Improve Hydraulic Backfill Characteristics with Flocculants

Improve Hydraulic Backfill Characteristics with Flocculants

Two practical methods for controlling the physical properties of mill tailings for underground stope backfill may be used. The first is classification to remove objectionably fine size fractions, and is commonly employed. The second method, flocculation, has had very limited application. It is the subject of this investigation.

This report covers preliminary laboratory studies of the effects of various flocculants on settling rates of fine-size tailings and comparative percolation rates of unflocculated and flocculated tailings slurries.

The 18 reagents tested included polyelectrolyte, trivalent, divalent, and monovalent flocculants, the tests indicated that the polyelectrolytes, particularly Separan 2610, Aerofloc 3000, Aerofloc 3019, and Guartec FX generally are more effective in action than the electrolyte reagents, regardless of valence.

Flocculation of tailings slurries with polyelectrolytes, and some of the electrolytes, especially calcium chloride, substantially reduced the slime thickness on top of the sand volume.

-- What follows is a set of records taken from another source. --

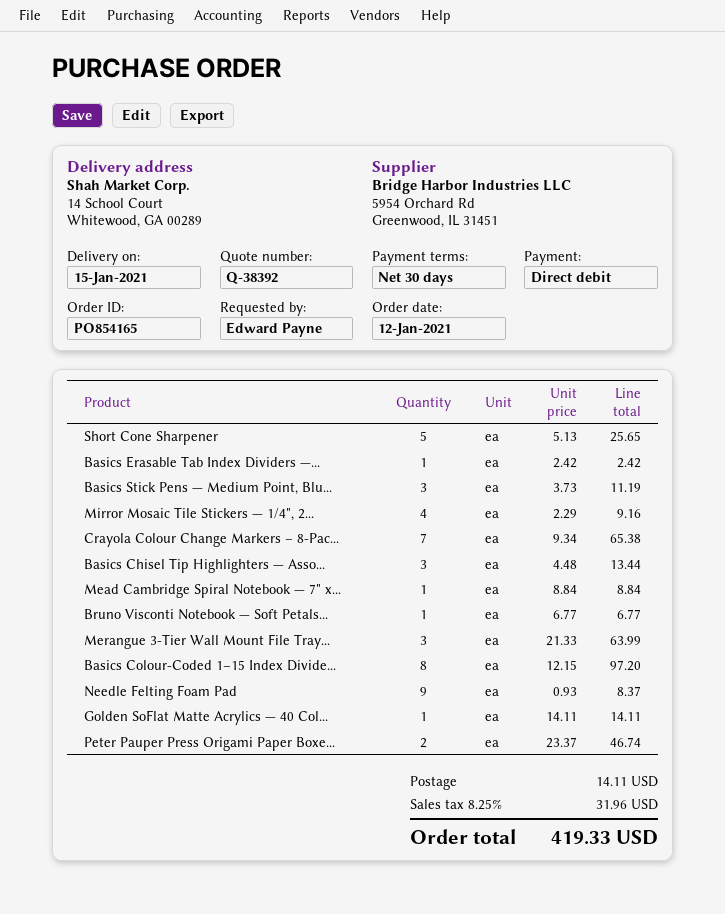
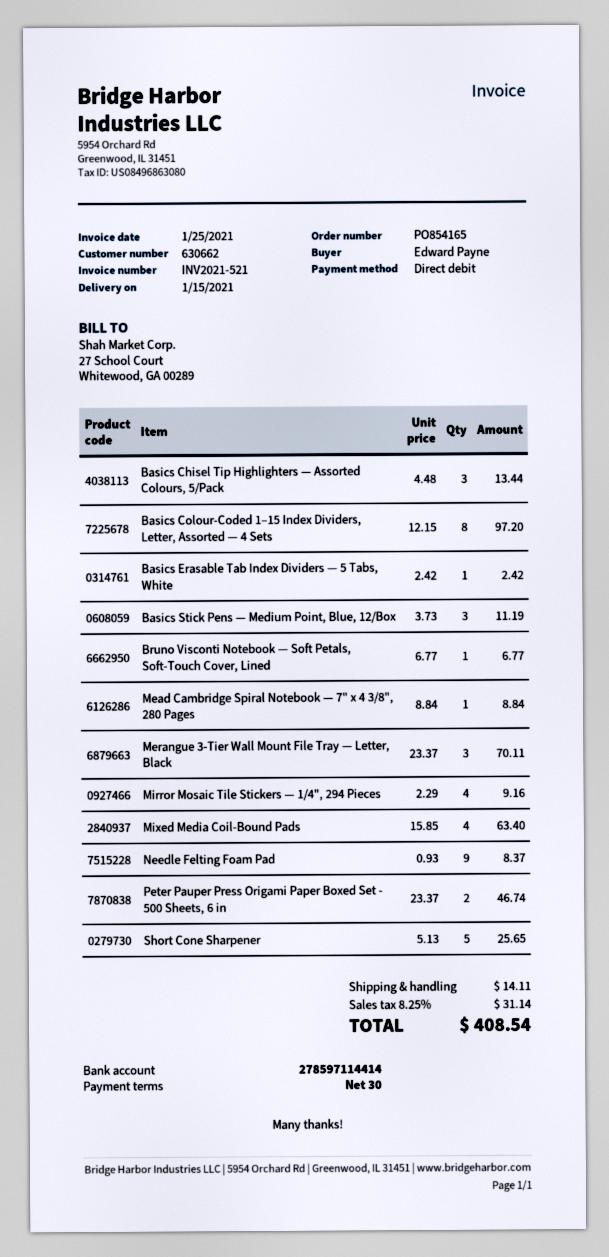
Crayola Colour Change Markers – 8-Pac...: 7 x 9.34 = 65.38 -> none
Merangue 3-Tier Wall Mount File Tray...: 3 x 21.33 = 63.99 -> 3 x 23.37 = 70.11
Golden SoFlat Matte Acrylics — 40 Col...: 1 x 14.11 = 14.11 -> none
Mixed Media Coil-Bound Pads: none -> 4 x 15.85 = 63.40
tax: 8.25% = 31.96 -> 8.25% = 31.14
total: 419.33 -> 408.54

Polyelectrolytes costs were generally higher than for the electrolytes.

No further testing of the effects of flocculant reagents in controlling the physical characteristics of mill tailings is planned.

The tests described herein were conducted on badly weathered 30- to 50-year-old tailings, and only three of numerous variables were controlled. Considerable caution must be exercised in evaluating or applying these data to other situations.

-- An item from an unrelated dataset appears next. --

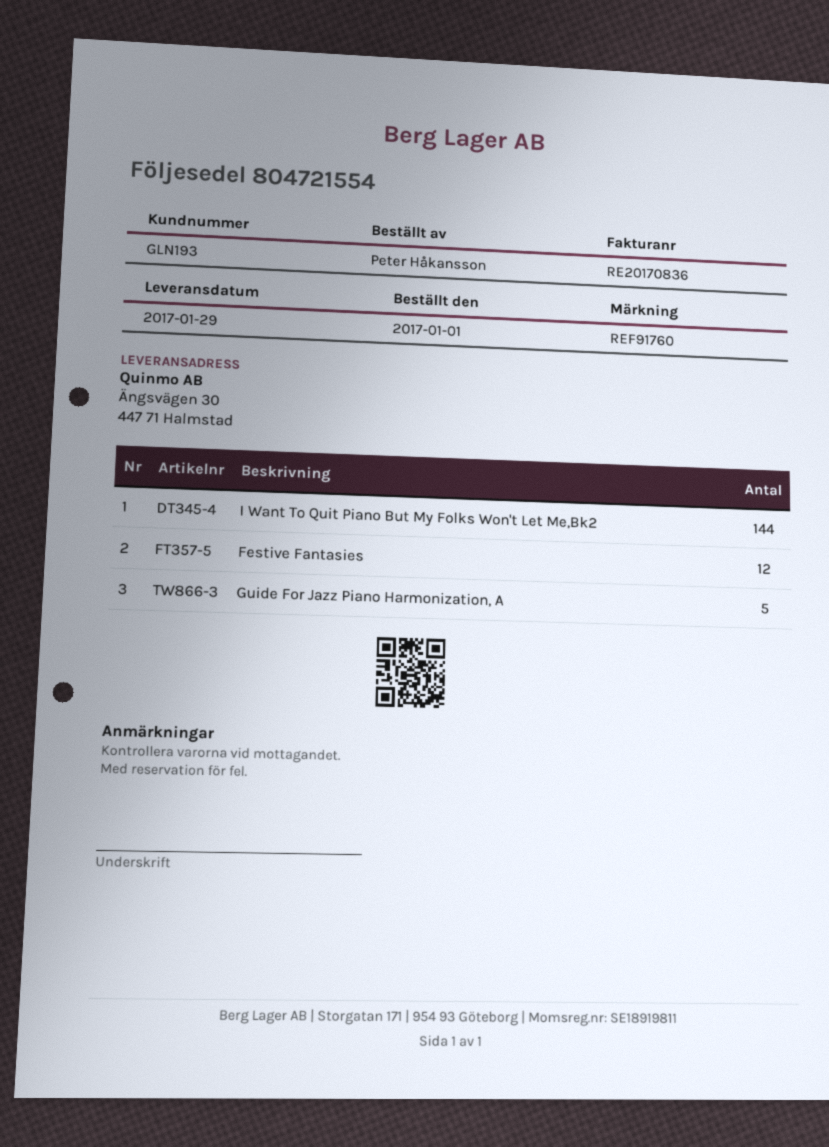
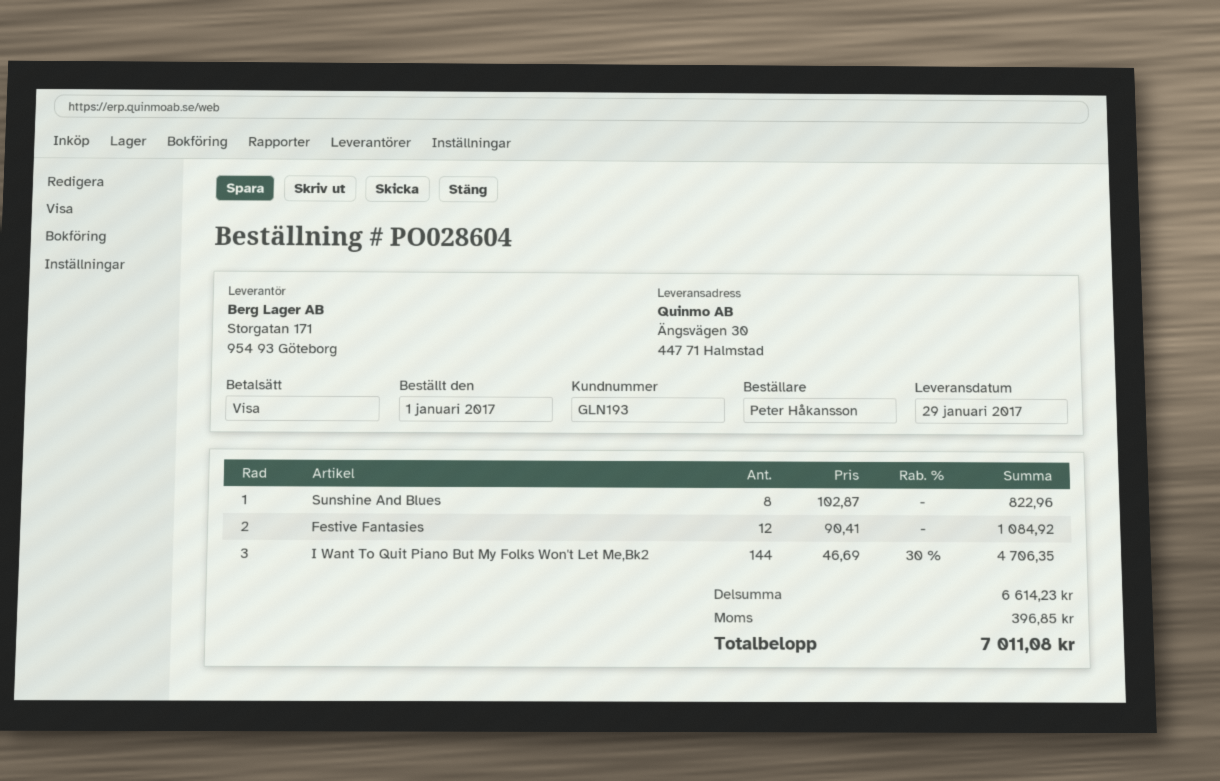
Guide For Jazz Piano Harmonization, A: 5 -> none
Sunshine And Blues: none -> 8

Laboratory Investigation of Fl0cculants

General Discussion of Flocculation

Some possible advantages of flocculation over classification in control of size fractions become apparent upon consideration of the following factors:

  1. The presence of slime in slurries in a stope fill-transport system may tend to increase viscosity and density and hinder settling of coarser particles in the slurry, permitting lower transport velocities and resulting in less pipe wear. The extremely fine material acts somewhat as a lubricant, tending to reduce pipe wear. Retention of fine material in a slurry depends upon whether the advantages outweigh the disadvantages.
  2. It may be difficult to dispose of classified fine tailing material where settling basin areas are restricted or unavailable.
  3. In some situations, transportation and loading costs applied against large tonnages of wasted-fine material may be prohibitive.
  4. Clean sand at the New Brunswick mine, even after long periods of standing, ran when the supporting walls were removed. Retained slimes provided a cementing action eliminating this problem.
  5. Where beneficiation practices require extremely fine grinding, large amounts of the total tonnages may be lost by removal of classified fine material. Flocculation of some or all of the fines increases the amount of material available for underground emplacement.

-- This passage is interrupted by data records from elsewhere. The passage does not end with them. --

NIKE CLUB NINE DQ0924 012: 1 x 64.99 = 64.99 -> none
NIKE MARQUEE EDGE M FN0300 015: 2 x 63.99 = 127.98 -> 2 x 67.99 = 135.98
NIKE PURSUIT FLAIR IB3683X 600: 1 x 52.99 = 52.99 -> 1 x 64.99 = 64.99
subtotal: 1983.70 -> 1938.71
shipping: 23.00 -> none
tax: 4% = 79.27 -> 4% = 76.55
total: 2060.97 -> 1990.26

The principal objectives of this investigation were to test the effectiveness of various reagents for the flocculation of objectionably fine-size fractions of mill tailings being used in the Butte district as backfill material, and to determine approximately the optimum amount of reagents required for adequate flocculation of the fines. The effectiveness of the flocculant reagents was determined by comparing their settling and percolation rates.

Butte and Anaconda mill tailings were used in the laboratory tests. These tailings had been partly classified by drainage while impounded in the tailings pond. The Timber Butte tailings impounded at Butte are more than 40 years old, and the B-2 tailings at Anaconda are approximately 30 to 40 years old. During these periods the feldspars and carbonates constituents of the tailings probably have been badly oxidized, accounting for their high slime content. The results of these tests probably cannot be applied to all tailings or even to other tailings in the district. Each tailing has its own peculiar characteristics.

In the laboratory tests, the three factors controlled were the kind of flocculant, concentration of the flocculant, and the simulated degradation effects of transport.

The four factors to be considered when selecting a flocculant reagent for hydraulic backfilling are resistance of the flocs to comminution during mixing and transport, ability to perform under practical operating conditions, ability to effectively reduce slime concentrations on the surface of the fill, and cost.


Most of the following definitions were coined for these studies. They are not necessarily generally accepted or in common usage in backfill parlance.

Slimes are those materials that exhibit a tendency to settle as a surface layer in noticeable contact with the sand column and are generally considered to be minus-400-mesh or minus-37-microns.

Settling Distance is the interval expressed as a percentage of the total distance settled in 15 minutes unless otherwise indicated, such as a certain percent settled at 2, 3, and 4 minutes.

Settling Rate is the rate expressed in number of inches per hour that the solids settle in a column, measured at one, two, three, and so forth, minute intervals.

Degradation is the result of comminution of mineral particles and/or flocs in slurries by attrition and/or abrasion. For example, mineral particles and flocs rubbing against the wall of a pipe during transportation are degraded or comminuted by abrasion, but the particles and floes rubbing against each other and not in contact with the pipe are comminuted by attrition.

Percolation Rate is the number of inches per hour that tailings water percolates or filters through a 1-foot column of tailings.

Polyelectrolytes generally are high-molecular-weight long-chain polymers. They are organics and may either be synthetic or natural. A polyelectrolyte may have a molecular weight as high as 200,000.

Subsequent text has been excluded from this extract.